The exercise asks you to copy every line below in which "background" appears.

*** DATA SUPPLIED ***

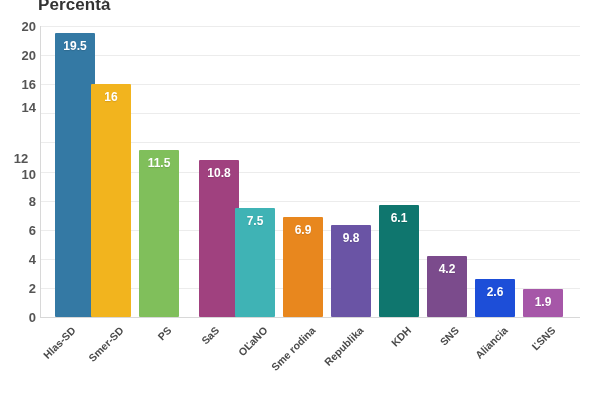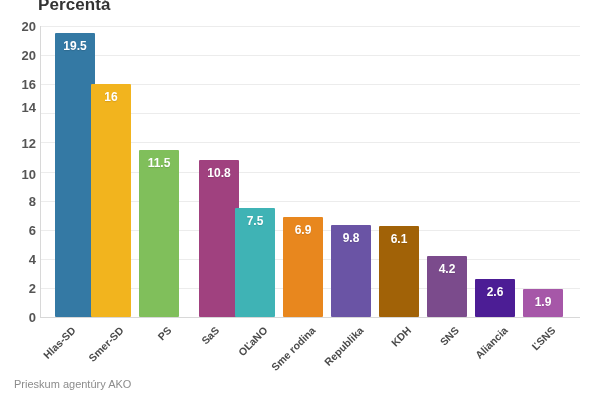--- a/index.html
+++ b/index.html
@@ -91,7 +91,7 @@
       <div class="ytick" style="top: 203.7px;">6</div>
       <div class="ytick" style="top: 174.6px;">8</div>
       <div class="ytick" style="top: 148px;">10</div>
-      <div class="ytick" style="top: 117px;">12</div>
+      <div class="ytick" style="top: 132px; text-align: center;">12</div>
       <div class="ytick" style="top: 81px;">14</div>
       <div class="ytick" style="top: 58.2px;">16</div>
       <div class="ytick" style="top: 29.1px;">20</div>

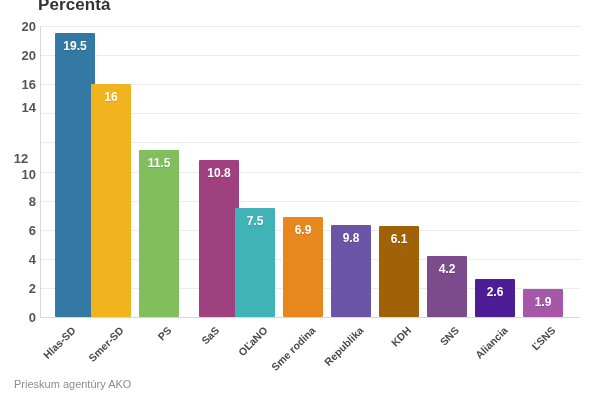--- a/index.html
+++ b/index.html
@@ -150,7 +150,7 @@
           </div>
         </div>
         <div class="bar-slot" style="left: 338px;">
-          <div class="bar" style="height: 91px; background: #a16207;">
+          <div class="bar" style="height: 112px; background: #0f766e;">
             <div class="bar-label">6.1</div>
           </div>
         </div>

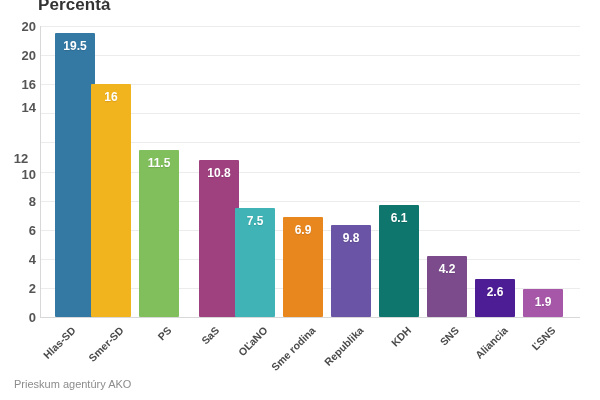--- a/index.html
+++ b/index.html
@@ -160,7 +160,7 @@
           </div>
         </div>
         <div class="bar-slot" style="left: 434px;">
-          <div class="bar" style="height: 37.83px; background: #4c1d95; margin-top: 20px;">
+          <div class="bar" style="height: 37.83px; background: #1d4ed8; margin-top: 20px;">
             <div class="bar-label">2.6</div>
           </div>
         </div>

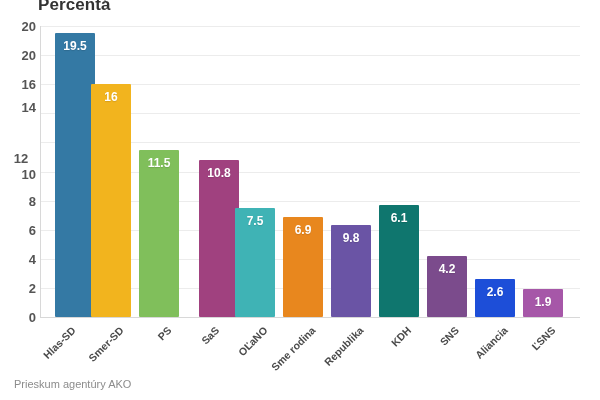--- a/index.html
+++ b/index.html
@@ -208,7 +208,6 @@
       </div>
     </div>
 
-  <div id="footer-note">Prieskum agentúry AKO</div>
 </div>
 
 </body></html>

*** End of DATA SUPPLIED ***

TASK ANSWER:
-          <div class="bar" style="height: 91px; background: #a16207;">
+          <div class="bar" style="height: 112px; background: #0f766e;">
-          <div class="bar" style="height: 37.83px; background: #4c1d95; margin-top: 20px;">
+          <div class="bar" style="height: 37.83px; background: #1d4ed8; margin-top: 20px;">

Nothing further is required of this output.